Hugh considered the news, frowning at the inefficiency of it. “Then you’d best get the brandy that’s in the buttery diluted and out today, else where will you store the new shipment?”

“Mayhap in the barn, Laird? ’Tis winter and none o’ the customs agents are likely to rouse themselves to poke into every wee cranny along the coast this time o’ year.”

“No,” said Hugh. “They’re too unpredictable. I’d rather not risk Berk Armstrong or Angus Kincaid find
ing it. Or worse yet—Mr. Pennycook. Get it out tonight. Regardless of the weather.”

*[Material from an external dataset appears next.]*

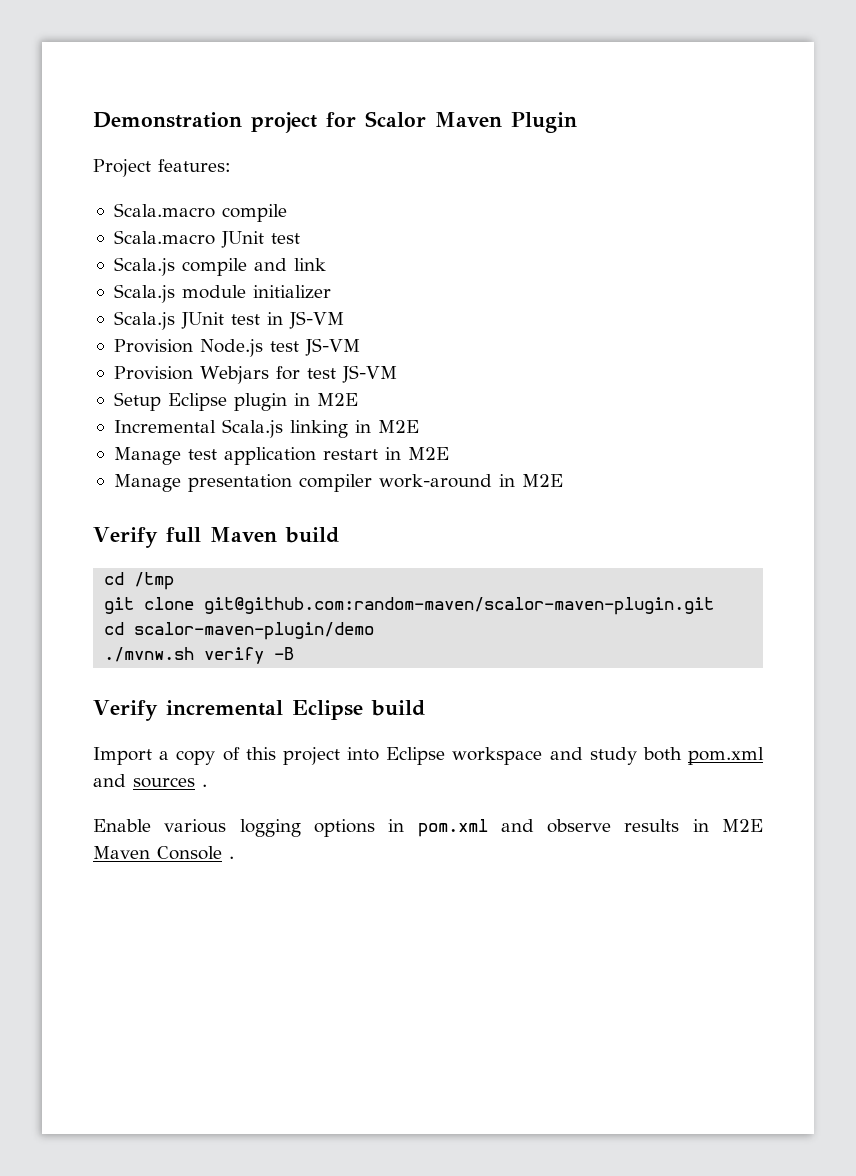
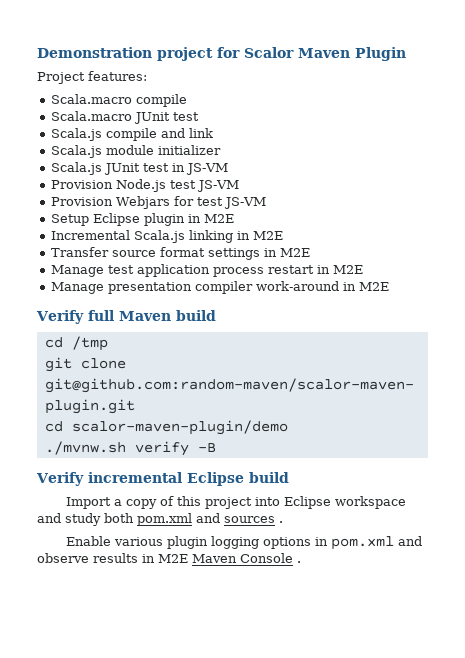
(419, 426) none -> [50,247,310,260] // Transfer source format settings in M2E
(316, 456) none -> [212,267,264,277] process
(227, 826) none -> [166,536,208,549] plugin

MacGowan nodded, though he was clearly not happy about it. His reaction only confirmed Hugh’s suspicions, for the manager was his primary suspect in the thieving. No one else had access to the money Hugh sent, as well as all the information—the dates and times, numbers and distribution.

“You’ve yet to say why you’ve come here, MacGowan,” said Hugh, for the man had already admitted he had not known of Hugh’s presence until his arrival at the castle.

“Oh…uh, just estate business,” the man replied. “I come up every few days t’ check on things.”

“Very good of you, especially on a day like this.”

“Weel, I always like t’ know if anyone’s been poking round the product.”

Hugh crossed his arms over his chest and looked at MacGowan. He knew it was sometimes best to stay silent and let the situation play out, a direct contradiction to his father’s ways. The old laird had been much more vocal, letting everyone know of his thoughts and plans…as well as his disdain. Hugh could not imagine the old man ever getting anything more than the most basic cooperation from those who worked for him.

Or from his son.

“I didna bring the books, since I didna know ye were here,” said MacGowan.

Hugh waited, ignoring the harsh visage of his father, glaring down upon him through the dark oil pigment of the painting that hung on the wall behind MacGowan.
Jasper would have browbeaten the manager until he’d heard what he wanted to hear. Not necessarily the truth.

But Hugh was a patient man, and he waited as MacGowan pulled on one of his muttonchops and started to pace before the fire. The estate manager had never been a calm man, and Hugh knew better than to ask him outright if he was cheating Hugh, the way his father would have done.

“I can look over the books any time,” Hugh said. “Our priority is to get the brandy let down, and out of the castle before tomorrow.”

Hugh could dismiss his estate manager out of hand, but he wanted proof. And he wanted the names of all who were involved, especially if they were Falkburn men—the very ones he’d been supporting these past three years.